RelationalAttLayer

class graphstorm.model.RelationalAttLayer(in_feat, out_feat, rel_names, num_heads, *, edge_feat_name=None, edge_feat_mp_op='concat', bias=True, activation=None, self_loop=False, dropout=0.0, num_ffn_layers_in_gnn=0, fnn_activation=<function relu>, norm=None)

Bases: Module

Relational graph attention layer from Relational Graph Attention Networks.

For the GATConv on each relation type:

\[h_i^{(l+1)} = \sum_{j\in \mathcal{N}(i)} \alpha_{i,j} W^{(l)} h_j^{(l)}\]

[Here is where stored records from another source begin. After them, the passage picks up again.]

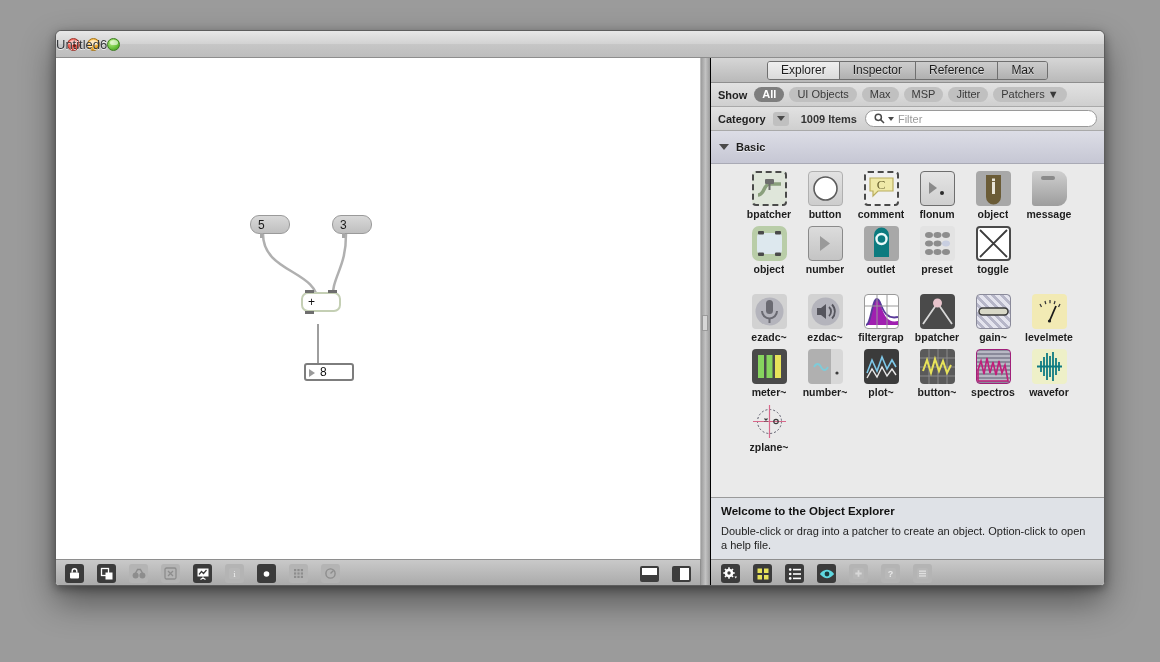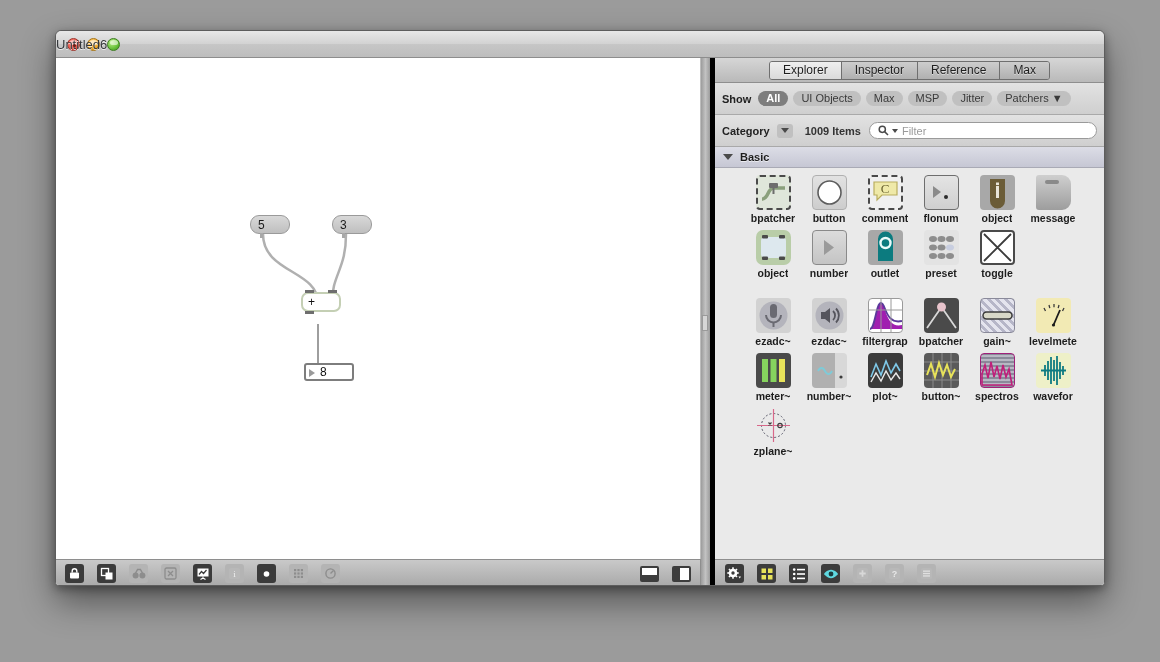--- a/index.html
+++ b/index.html
@@ -69,53 +69,53 @@
   .tsep{flex:1;}
   .panelico{width:19px;height:16px;border:2px solid #3d3d3d;border-radius:2px;background:#fff;position:relative;}
   .panelico.h::after{content:"";position:absolute;left:0;right:0;bottom:0;height:5px;background:#3d3d3d;}
   .panelico.v::after{content:"";position:absolute;left:0;top:0;bottom:0;width:6px;background:#3d3d3d;}
 
   
   .divider{width:9px;background:linear-gradient(to right,#9c9c9c,#c2c2c2,#9c9c9c);position:relative;}
   .divider .grip{position:absolute;left:1px;top:50%;margin-top:-8px;width:6px;height:16px;background:#d6d6d6;border:1px solid #9a9a9a;}
 
   
-  .sidebar{flex:1;display:flex;flex-direction:column;background:#e9e9e9;border-left:5px solid #000000;}
+  .sidebar{flex:1;display:flex;flex-direction:column;background:#e9e9e9;border-left:1px solid #000000;}
   .tabrow{
     height:25px; display:flex; align-items:center; justify-content:center;
     background:linear-gradient(to bottom,#d6d6d6,#b9b9b9);
     border-bottom:1px solid #8e8e8e;
   }
   .tabs{display:flex;border:1px solid #6f6f6f;border-radius:3px;overflow:hidden;height:19px;}
   .tab{
     padding:0 13px;font-size:12px;line-height:17px;color:#1e1e1e;
     background:linear-gradient(to bottom,#cdcdcd,#b0b0b0);
     border-right:1px solid #6f6f6f; text-shadow:0 1px 0 rgba(255,255,255,.5);
   }
   .tab:last-child{border-right:none;}
   .tab.active{background:linear-gradient(to bottom,#efefef,#dadada);}
 
-  .showrow,.catrow{height:32px;display:flex;align-items:center;padding:4px 7px;
+  .showrow,.catrow{height:24px;display:flex;align-items:center;padding:4px 7px;
     background:linear-gradient(to bottom,#e2e2e2,#cfcfcf); border-bottom:1px solid #a9a9a9;}
   .rowlabel{font-size:11px;font-weight:bold;color:#222;margin-right:7px;}
   .pill{
     height:15px;padding:0 8px;border-radius:8px;font-size:11px;line-height:15px;
     background:#c0c0c0;color:#3a3a3a;margin-right:5px;text-align:center;
   }
   .pill.sel{background:#7e7e7e;color:#fff;font-weight:bold;}
   .catbtn{width:16px;height:14px;border-radius:3px;background:#c0c0c0;display:flex;align-items:center;justify-content:center;margin-right:12px;}
   .caret{width:0;height:0;border-left:4px solid transparent;border-right:4px solid transparent;border-top:5px solid #4a4a4a;}
   .items{font-size:11px;color:#333;font-weight:bold;margin-right:8px;}
   .search{flex:1;height:17px;background:#fff;border:1px solid #9a9a9a;border-radius:9px;display:flex;align-items:center;padding:0 8px;}
   .search .ph{font-size:11px;color:#9a9a9a;margin-left:4px;}
 
   
   .palette{flex:1;overflow:hidden;background:#eaeaea;}
   .sechead{
-    height:21px;display:flex;align-items:center;padding:0 8px;font-size:11px;font-weight:bold;color:#1d1d1d;
+    height:33px;display:flex;align-items:center;padding:0 8px;font-size:11px;font-weight:bold;color:#1d1d1d;
     background:linear-gradient(to bottom,#dcdde6,#c6c7d4); border-bottom:1px solid #a9aab5;
     text-shadow:0 1px 0 rgba(255,255,255,.6);
   }
   .sechead .tri{width:0;height:0;border-left:5px solid transparent;border-right:5px solid transparent;border-top:6px solid #4a4a4a;margin-right:7px;}
   .grid{display:flex;flex-wrap:wrap;padding:7px 0 6px 30px;}
   .cell{width:56px;margin:0 0 6px 0;display:flex;flex-direction:column;align-items:center;}
   .ic{width:35px;height:35px;border-radius:4px;position:relative;overflow:hidden;}
   .cap{font-size:10.5px;color:#1d1d1d;margin-top:2px;white-space:nowrap;overflow:hidden;max-width:56px;font-weight:bold;}
 
   
@@ -556,20 +556,24 @@
                   <path d="M17.5 1v33M1 17.5h33" stroke="#d8688a" stroke-width="1.2"></path>
                   <path d="M12.5 14.5l3 3M15.5 14.5l-3 3" stroke="#3b3b3b" stroke-width="1.2"></path>
                   <circle cx="24" cy="17.5" r="2.2" fill="none" stroke="#3b3b3b" stroke-width="1.2"></circle>
                 </svg>
             </span>
             <span class="cap">zplane~</span>
           </div>
         </div>
       </div>
 
+      <div class="info">
+        <h4>Welcome to the Object Explorer</h4>
+        <p>Double-click or drag into a patcher to create an object. Option-click to open a help file.</p>
+      </div>
 
       <div class="sbar">
         <div class="ticon on">
           <svg width="15" height="13" viewBox="0 0 15 13">
               <g fill="#fff">
                 <circle cx="6" cy="6" r="4.3"></circle>
                 <g>
                   <rect x="5.2" y="0.3" width="1.6" height="11.4"></rect>
                   <rect x="0.3" y="5.2" width="11.4" height="1.6"></rect>
                   <rect x="5.2" y="0.3" width="1.6" height="11.4" transform="rotate(45 6 6)"></rect>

where \(\alpha_{ij}\) is the attention score between node \(i\) and node \(j\):

\[ \begin{align}\begin{aligned}\alpha_{ij}^{l} &= \mathrm{softmax_i} (e_{ij}^{l})\\e_{ij}^{l} &= \mathrm{LeakyReLU}\left(\vec{a}^T [W h_{i} \| W h_{j}]\right)\end{aligned}\end{align} \]

Note:

For inner relation message aggregation we use multi-head attention network.
For cross relation message we just use average.

Examples:

# suppose graph and input_feature are ready
from graphstorm.model import RelationalAttLayer

layer = RelationalAttLayer(
        in_feat=h_dim, out_feat=h_dim, rel_names=g.canonical_etypes,
        num_heads=4, self_loop,
        dropout, num_ffn_layers_in_gnn,
        fnn_activation, norm)
h = layer(g, input_feature)

Parameters

in_feat: int: Input feature size.
out_feat: int: Output feature size.
rel_names: list of tuple: Relation type list in the format of [(‘src_ntyp1’, ‘etype1’, ‘dst_ntype1’), …].
num_heads: int: Number of attention heads.
edge_feat_name: dict of list of str: User provided edge feature names in the format of {etype1:[feat1, feat2, …], etype2:[…], …}, or None if not provided.
edge_feat_mp_op: str: The opration method to combine source node embeddings with edge embeddings in message passing. Options include concat, add, sub, mul, and div. concat operation will concatenate the source node features with edge features; add operation will add the source node features with edge features together; sub operation will subtract the source node features by edge features; mul operation will multiply the source node features with edge features; and div operation will divide the source node features by edge features.
bias: bool: Whether to add bias. Default: True.
activation: callable: Activation function. Default: None.
self_loop: bool: Whether to include self loop message. Default: False.
dropout: float: Dropout rate. Default: 0.
num_ffn_layers_in_gnn: int: Number of fnn layers between gnn layers. Default: 0.
ffn_activation: torch.nn.functional: Activation for ffn. Default: relu.
norm: str: Normalization methods. Options:batch, layer, and None. Default: None, meaning no normalization.

Changed in version 0.4.1: Add two new arguments edge_feat_name and edge_feat_mp_op in v0.4.1 to support edge features in RGAT.

forward(g, n_h, e_h=None)

RGAT layer forward computation.

Parameters

g: DGLHeteroGraph: Input DGL heterogenous graph.
n_h: dict of Tensor: Node features for each node type in the format of {ntype: tensor}.
e_h: dict of Tensor: edge features for each edge type in the format of {etype: tensor}. Default is None.

Returns

dict of Tensor: New node embeddings for each node type in the format of {ntype: tensor}.

Changed in version 0.4.1: Change inputs into n_h and e_h in v0.4.1 to support edge feature in RGAT layer.